The perception I have about my life is all in my head… What’s in my head won’t change my world… What I do, will… I’m not going to waste headspace on what I can’t do or on what I don’t have. I’m a true believer that if you really listen to your mind hard enough, you’ll hear the dreams and aspirations that have been chasing you around, remind you to be your authentic self without dancing to someone else’s beat… Do those things you know you’ve always wanted to do. (Read Elizabeth Gilbert’s ‘Big Magic: creative living beyond fear’.) There are still many artworks yet to be created, friends yet to be met, animals yet to help, books yet to read, silent moments yet to be felt; and much much more to be done… We may not have created lives, but we can still make a difference to our own and others’ lives.

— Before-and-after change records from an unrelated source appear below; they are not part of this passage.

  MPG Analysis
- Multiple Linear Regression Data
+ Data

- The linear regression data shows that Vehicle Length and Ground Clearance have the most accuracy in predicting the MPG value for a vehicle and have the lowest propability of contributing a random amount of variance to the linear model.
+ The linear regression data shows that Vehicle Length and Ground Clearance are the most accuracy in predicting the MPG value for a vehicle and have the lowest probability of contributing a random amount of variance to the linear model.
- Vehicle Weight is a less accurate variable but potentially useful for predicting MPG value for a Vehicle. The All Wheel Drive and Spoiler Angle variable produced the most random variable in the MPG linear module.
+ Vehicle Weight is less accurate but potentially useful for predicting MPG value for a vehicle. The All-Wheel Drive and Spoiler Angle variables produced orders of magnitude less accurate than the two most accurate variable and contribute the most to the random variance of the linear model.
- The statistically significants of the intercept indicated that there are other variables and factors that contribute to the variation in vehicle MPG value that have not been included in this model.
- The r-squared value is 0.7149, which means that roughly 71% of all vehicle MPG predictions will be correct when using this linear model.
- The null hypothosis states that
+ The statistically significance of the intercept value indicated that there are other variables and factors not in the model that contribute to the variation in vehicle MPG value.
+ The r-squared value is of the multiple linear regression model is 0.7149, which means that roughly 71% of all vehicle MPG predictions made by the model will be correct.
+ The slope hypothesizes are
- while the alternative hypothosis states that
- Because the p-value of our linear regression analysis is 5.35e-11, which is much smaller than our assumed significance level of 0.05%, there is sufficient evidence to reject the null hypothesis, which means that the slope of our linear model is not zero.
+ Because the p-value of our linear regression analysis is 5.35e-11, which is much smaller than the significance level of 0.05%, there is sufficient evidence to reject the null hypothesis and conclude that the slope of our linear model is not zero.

I had a sound-engineer friend at work. His CV included working with the BBC and a very famous rock band. Anyway, he’d take his lunch in the refectory; and one day we were there talking about ‘being creative’. He told me that a young intern had asked him (I’ll call my sound-engineer friend ‘J’) if he could watch him work in the studio one day… So ‘J’ said ‘yeah, sure; though I don’t really know how that will help you…’. The day in the studio came; and the intern watched ‘J’ working. ‘J’ sat watching the musicians in the studio, and listening; and once or twice pushing and turning the mixing dials… At the end, the intern said, ‘ you don’t actually seem to be doing much, but I’m sure you’re doing a lot…’. ‘J’ said, ‘well yeah, but you can’t see how I listen or that space between me, my brain, and the music’…
Well, that was a real ‘WOW’ moment for me; as I realised that there is much of what we do that others can’t see, but that makes a difference… Nobody can live your journey… You ARE that space between your vision of the world and what you make happen… Even when you don’t shout it out loud, you do make a difference, by your very being.